Today is the birthday of Regina Wauters (March 1, 1795-January 24, 1874). She was married to Pedro Rodenbach and the two of them bought out other family members to become sole owners of what would become known as Brouwerij Rodenbach in Rosalre, Belgium.
Here’s her Wikipedia entry:
Born in Mechelen, Regina Wauters was the daughter of a rich local brewer. She married Pedro Rodenbach in 1818 and moved to Roeselare in West Flanders, Belgium, where his family had a distillery.
In 1821 Pedro took along with his brothers and sister a brewery. The brothers agreed to a partnership for fifteen years. At the end of this period, Pedro and Regina bought the brewery from the others and Regina ran the business while Pedro served in the military during the Belgian revolution.
Rodenbach bought the distillery from his family in 1835. He died in Brussels in 1848. His family sold the distillery to Regina Wauters, Her distillery remained for a long time the only significant distillery in Roeselare. Regina extended it immediately after she bought it. Later she asked her eldest son, Raymond, to work in the distillery. Raymond Rodenbach would continue to run the distillery until c.1895. The distillery was later sold to Honoré Talpe who transformed it into a chicory factory.
Regina invested her money not only in the distillery of the Rodenbachs but also in their brewery. In 1836 the family Rodenbach sold the brewery in Roeselare with numerous other properties. Pedro Rodenbach would buy most of it with the money of Regina. Pedro had to sign legal documents to recognize her as sole proprietor of the brewery and any other property that he had bought from his family.
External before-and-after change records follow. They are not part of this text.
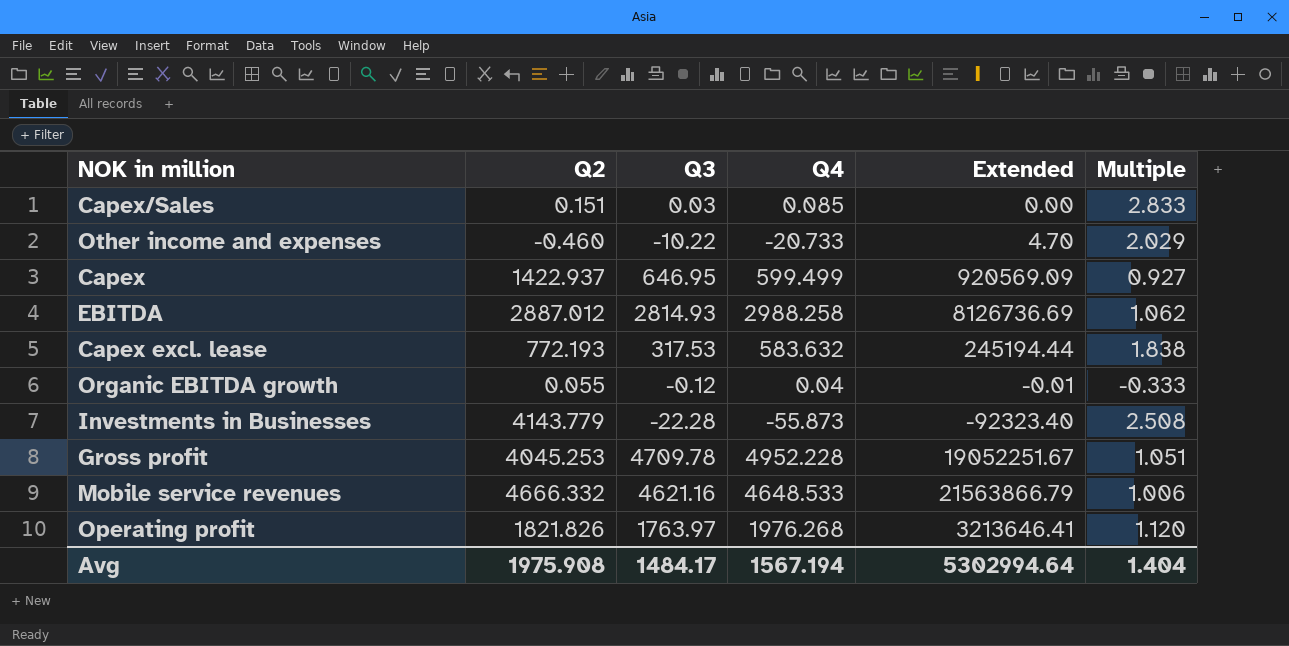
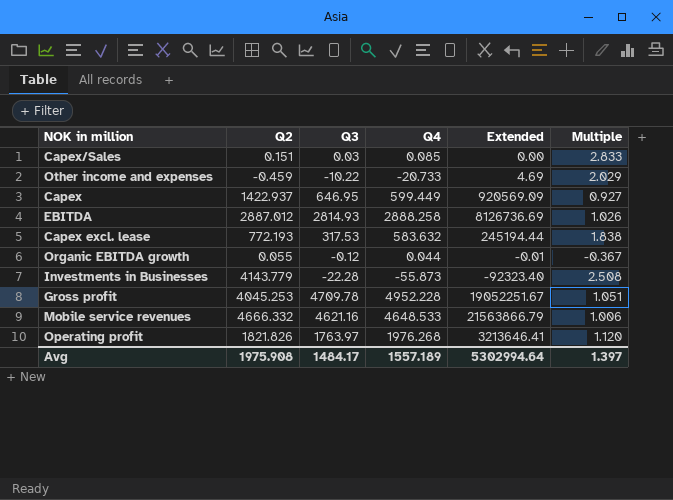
Other income and expenses | Q2: -0.460 -> -0.459
Other income and expenses | Extended: 4.70 -> 4.69
Capex | Q4: 599.499 -> 599.449
EBITDA | Q4: 2988.258 -> 2888.258
EBITDA | Multiple: 1.062 -> 1.026
Organic EBITDA growth | Q4: 0.04 -> 0.044
Organic EBITDA growth | Multiple: -0.333 -> -0.367
Avg | Q4: 1567.194 -> 1557.189
Avg | Multiple: 1.404 -> 1.397

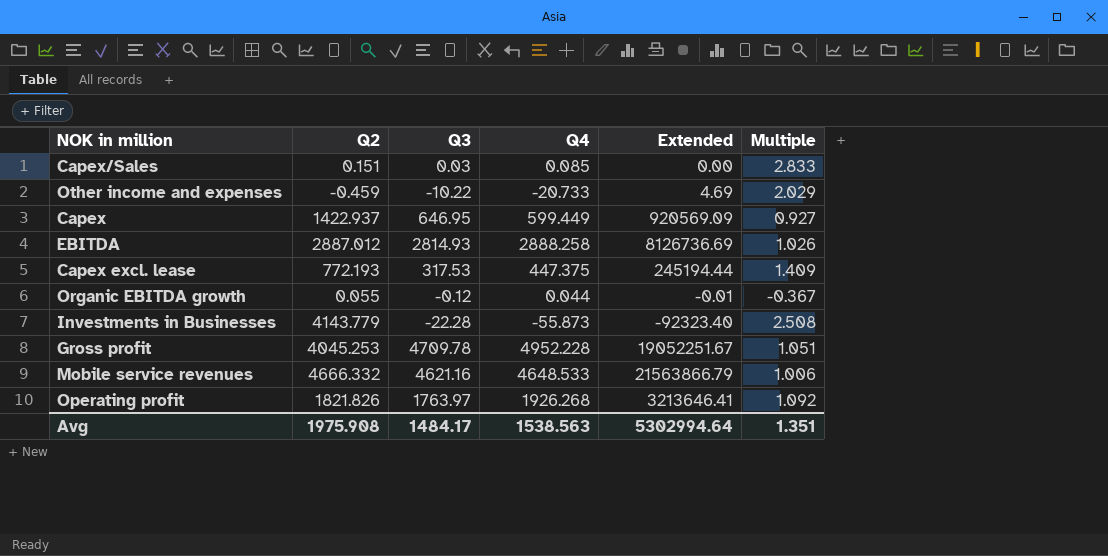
Capex excl. lease | Q4: 583.632 -> 447.375
Capex excl. lease | Multiple: 1.838 -> 1.409
Operating profit | Q4: 1976.268 -> 1926.268
Operating profit | Multiple: 1.120 -> 1.092
Avg | Q4: 1557.189 -> 1538.563
Avg | Multiple: 1.397 -> 1.351

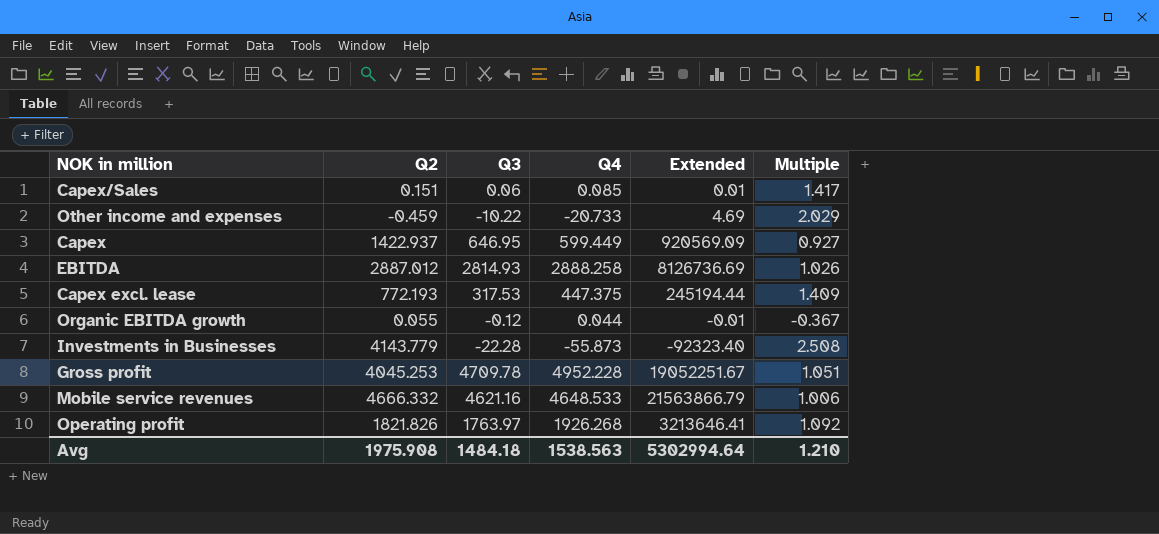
Capex/Sales | Q3: 0.03 -> 0.06
Capex/Sales | Extended: 0.00 -> 0.01
Capex/Sales | Multiple: 2.833 -> 1.417
Avg | Q3: 1484.17 -> 1484.18
Avg | Multiple: 1.351 -> 1.210

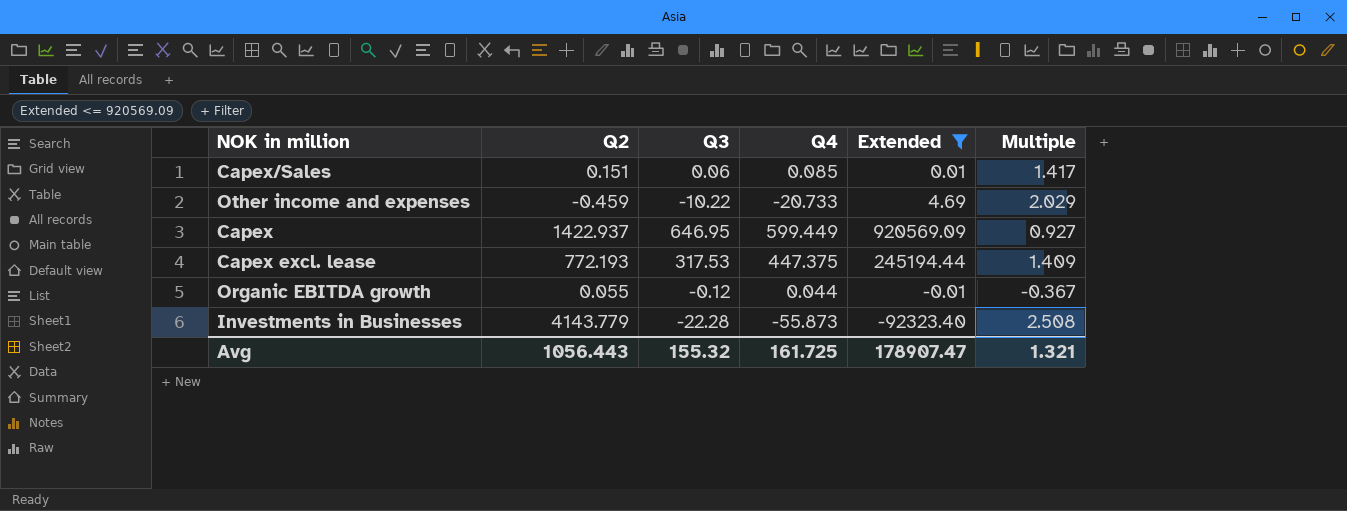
filter: none -> Extended <= 920569.09
Avg | Q2: 1975.908 -> 1056.443
Avg | Q3: 1484.18 -> 155.32
Avg | Q4: 1538.563 -> 161.725
Avg | Extended: 5302994.64 -> 178907.47
Avg | Multiple: 1.210 -> 1.321

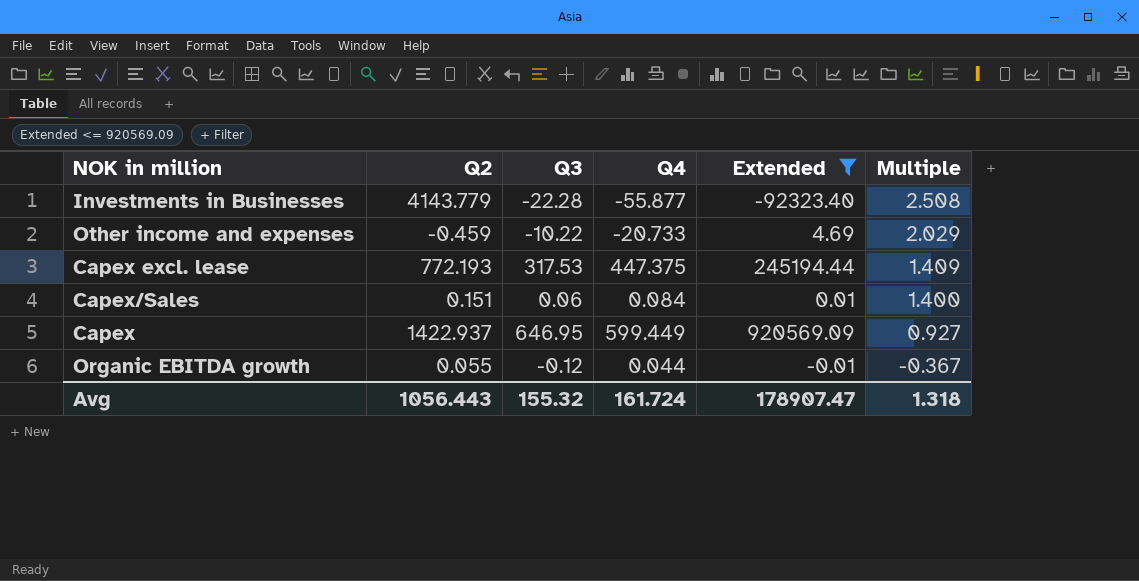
row order: none -> Multiple descending
Investments in Businesses | Q4: -55.873 -> -55.877
Capex/Sales | Q4: 0.085 -> 0.084
Capex/Sales | Multiple: 1.417 -> 1.400
Avg | Q4: 161.725 -> 161.724
Avg | Multiple: 1.321 -> 1.318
Regina immediately began to expand the brewery. Although she succeeded in building one of the largest distilleries in the region, she would fail to create the largest brewery in the city. She suffered from the fierce competition with Anna Gesquiere, who also ran a brewery in Roeselare.
In 1860 her son Edward Rodenbach came to work in the brewery and it was during his directorship that the brewery expanded outside Roeselare. In 1864 Regina sold him, at the age of 69, her brewery, her house and workshops, along with eleven bars she had bought. Regina Wauters would retire to live on her private means until her death in 1874.
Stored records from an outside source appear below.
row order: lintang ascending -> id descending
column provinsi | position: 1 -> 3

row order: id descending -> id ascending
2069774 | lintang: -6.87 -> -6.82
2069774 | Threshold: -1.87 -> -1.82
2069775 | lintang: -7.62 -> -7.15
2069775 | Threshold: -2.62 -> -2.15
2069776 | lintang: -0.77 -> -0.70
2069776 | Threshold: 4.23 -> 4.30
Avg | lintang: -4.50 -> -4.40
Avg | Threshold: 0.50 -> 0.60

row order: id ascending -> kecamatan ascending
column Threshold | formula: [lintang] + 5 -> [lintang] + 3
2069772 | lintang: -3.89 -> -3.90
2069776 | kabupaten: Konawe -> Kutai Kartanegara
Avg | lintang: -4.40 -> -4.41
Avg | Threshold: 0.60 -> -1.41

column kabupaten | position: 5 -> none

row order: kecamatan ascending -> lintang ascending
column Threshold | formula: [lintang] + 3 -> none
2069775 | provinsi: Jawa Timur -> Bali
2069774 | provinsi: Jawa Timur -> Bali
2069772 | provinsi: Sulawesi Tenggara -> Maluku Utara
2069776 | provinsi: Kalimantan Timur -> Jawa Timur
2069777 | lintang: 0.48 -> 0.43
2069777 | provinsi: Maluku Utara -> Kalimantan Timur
And this is her entry from her Dutch Wikipedia page, translated by Google Translate:
Regina Wauters was a rich brewer’s daughter from Mechelen. She married Pedro Rodenbach in 1818 and moved to Roeselare. The family had a distillery in the Spanjestraat. In 1820, Pedro and his brothers and sisters took over a brewery in the street. In 1835 the family Rodenbach decided to sell the distillery that was still managed in community to Pedro. Pedro Rodenbach was also a soldier and since the Belgian revolutionhe could hardly be seen in Roeselare. He would die in Brussels in 1848. The family then sold the distillery to Regina Wauters, who acted by her husband’s proxy. However, it was Regina who provided the necessary money. She had the necessary documents drawn up, her husband acknowledging that she was the sole owner of the distillery and all other real estate. The distillery would for a long time be the only noteworthy distillery in Roeselare. She employed a lot of people. Regina would expand it immediately after the sale. Later she involved her eldest son, Raymond, in the case. Raymond Rodenbach would continue to run the distillery until about 1895. The distillery was later sold to Honoré Talpe who made it a chicory factory.
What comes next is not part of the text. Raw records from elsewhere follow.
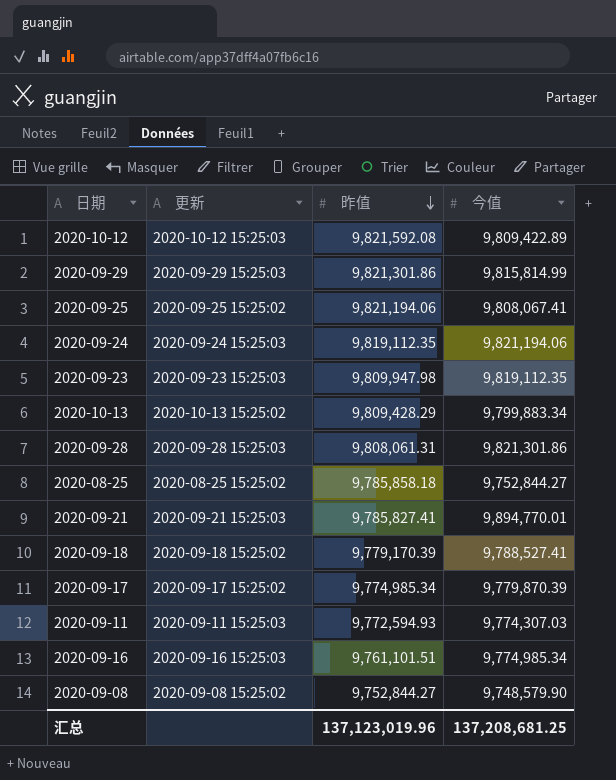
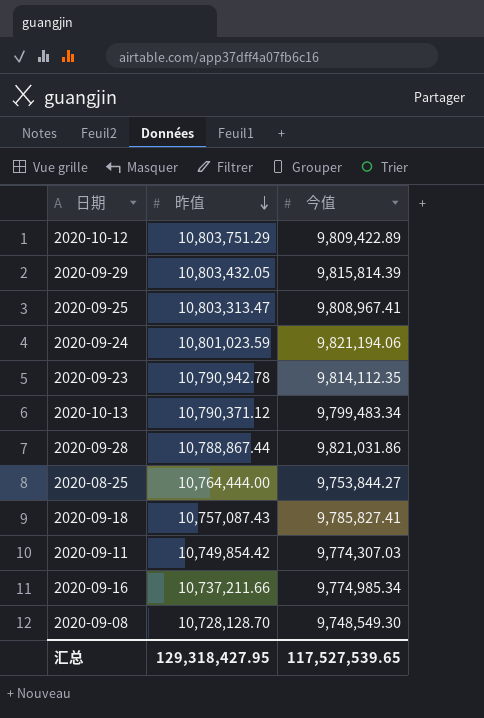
column 更新 | position: 2 -> none
row 2020-09-21: 2020-09-21 15:25:03 | 9,785,827.41 | 9,894,770.01 -> none
row 2020-09-17: 2020-09-17 15:25:02 | 9,774,985.34 | 9,779,870.39 -> none
2020-10-12 | 昨值: 9,821,592.08 -> 10,803,751.29
2020-09-29 | 昨值: 9,821,301.86 -> 10,803,432.05
2020-09-29 | 今值: 9,815,814.99 -> 9,815,814.39
2020-09-25 | 昨值: 9,821,194.06 -> 10,803,313.47
2020-09-25 | 今值: 9,808,067.41 -> 9,808,967.41
2020-09-24 | 昨值: 9,819,112.35 -> 10,801,023.59
2020-09-23 | 昨值: 9,809,947.98 -> 10,790,942.78
2020-09-23 | 今值: 9,819,112.35 -> 9,814,112.35
2020-10-13 | 昨值: 9,809,428.29 -> 10,790,371.12
2020-10-13 | 今值: 9,799,883.34 -> 9,799,483.34
2020-09-28 | 昨值: 9,808,061.31 -> 10,788,867.44
2020-09-28 | 今值: 9,821,301.86 -> 9,821,031.86
2020-08-25 | 昨值: 9,785,858.18 -> 10,764,444.00
2020-08-25 | 今值: 9,752,844.27 -> 9,753,844.27
2020-09-18 | 昨值: 9,779,170.39 -> 10,757,087.43
2020-09-18 | 今值: 9,788,527.41 -> 9,785,827.41
2020-09-11 | 昨值: 9,772,594.93 -> 10,749,854.42
2020-09-16 | 昨值: 9,761,101.51 -> 10,737,211.66
2020-09-08 | 昨值: 9,752,844.27 -> 10,728,128.70
2020-09-08 | 今值: 9,748,579.90 -> 9,748,549.30
汇总 | 昨值: 137,123,019.96 -> 129,318,427.95
汇总 | 今值: 137,208,681.25 -> 117,527,539.65

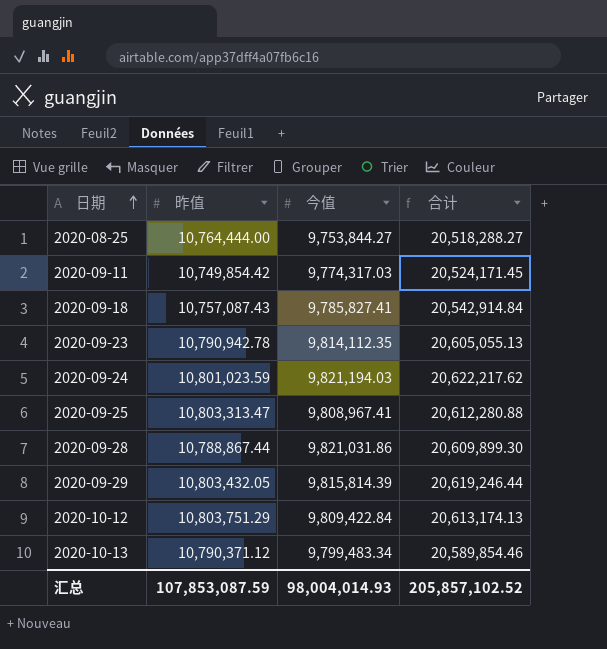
row order: 昨值 descending -> 日期 ascending
column 合计 | formula: none -> [昨值] + [今值]
row 2020-09-16: 10,737,211.66 | 9,774,985.34 -> none
row 2020-09-08: 10,728,128.70 | 9,748,549.30 -> none
2020-09-11 | 今值: 9,774,307.03 -> 9,774,317.03
2020-09-24 | 今值: 9,821,194.06 -> 9,821,194.03
2020-10-12 | 今值: 9,809,422.89 -> 9,809,422.84
汇总 | 昨值: 129,318,427.95 -> 107,853,087.59
汇总 | 今值: 117,527,539.65 -> 98,004,014.93

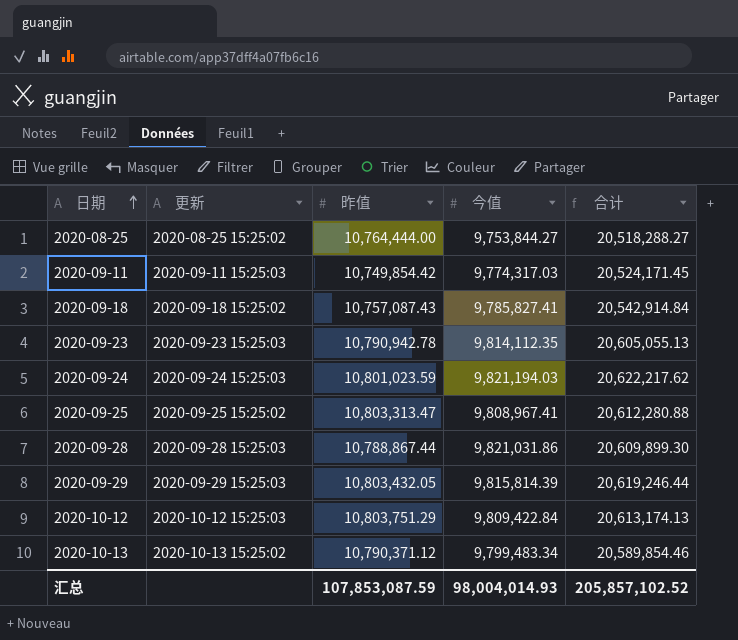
column 更新 | position: none -> 2

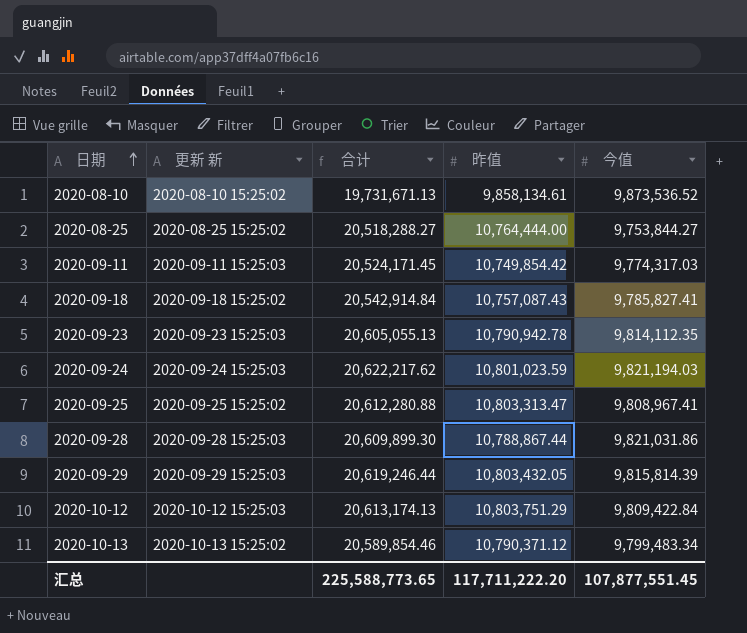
column name: 更新 -> 更新 新
column 合计 | position: 5 -> 3
row 2020-08-10: none -> 2020-08-10 15:25:02 | 19,731,671.13 | 9,858,134.61 | 9,873,536.52
汇总 | 合计: 205,857,102.52 -> 225,588,773.65
汇总 | 昨值: 107,853,087.59 -> 117,711,222.20
汇总 | 今值: 98,004,014.93 -> 107,877,551.45

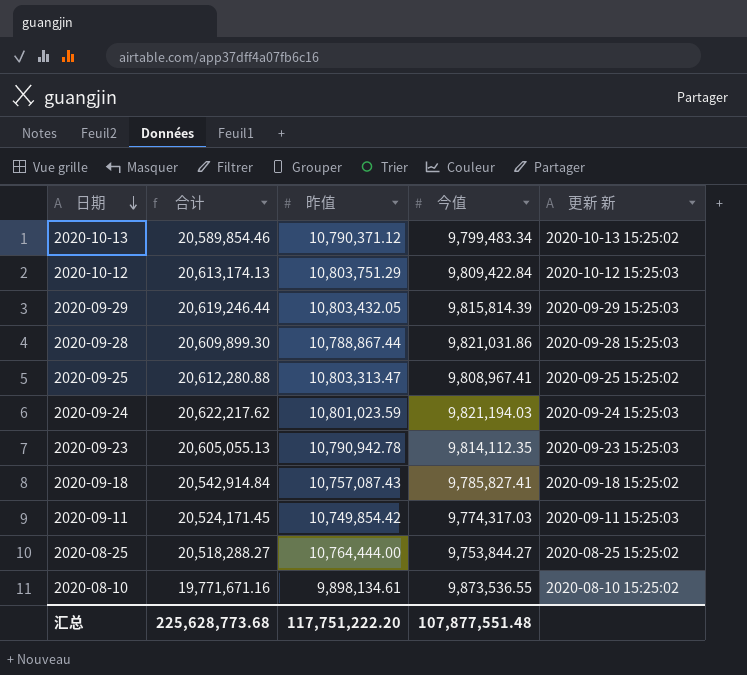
row order: 日期 ascending -> 日期 descending
column 更新 新 | position: 2 -> 5
2020-08-10 | 合计: 19,731,671.13 -> 19,771,671.16
2020-08-10 | 昨值: 9,858,134.61 -> 9,898,134.61
2020-08-10 | 今值: 9,873,536.52 -> 9,873,536.55
汇总 | 合计: 225,588,773.65 -> 225,628,773.68
汇总 | 昨值: 117,711,222.20 -> 117,751,222.20
汇总 | 今值: 107,877,551.45 -> 107,877,551.48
Regina Wauters did not only invest her money in the family distillery of the Rodenbachs. In 1836 the Rodenbach family, mainly represented by Alexander Rodenbach , sold her brewery in the Spanjestraat with many other properties. Pedro Rodenbach would buy the majority of that. However, he did this again with Regina’s money. Pedro also had to acknowledge once again in deeds that the brewery and all other properties he had bought from the family were now her property.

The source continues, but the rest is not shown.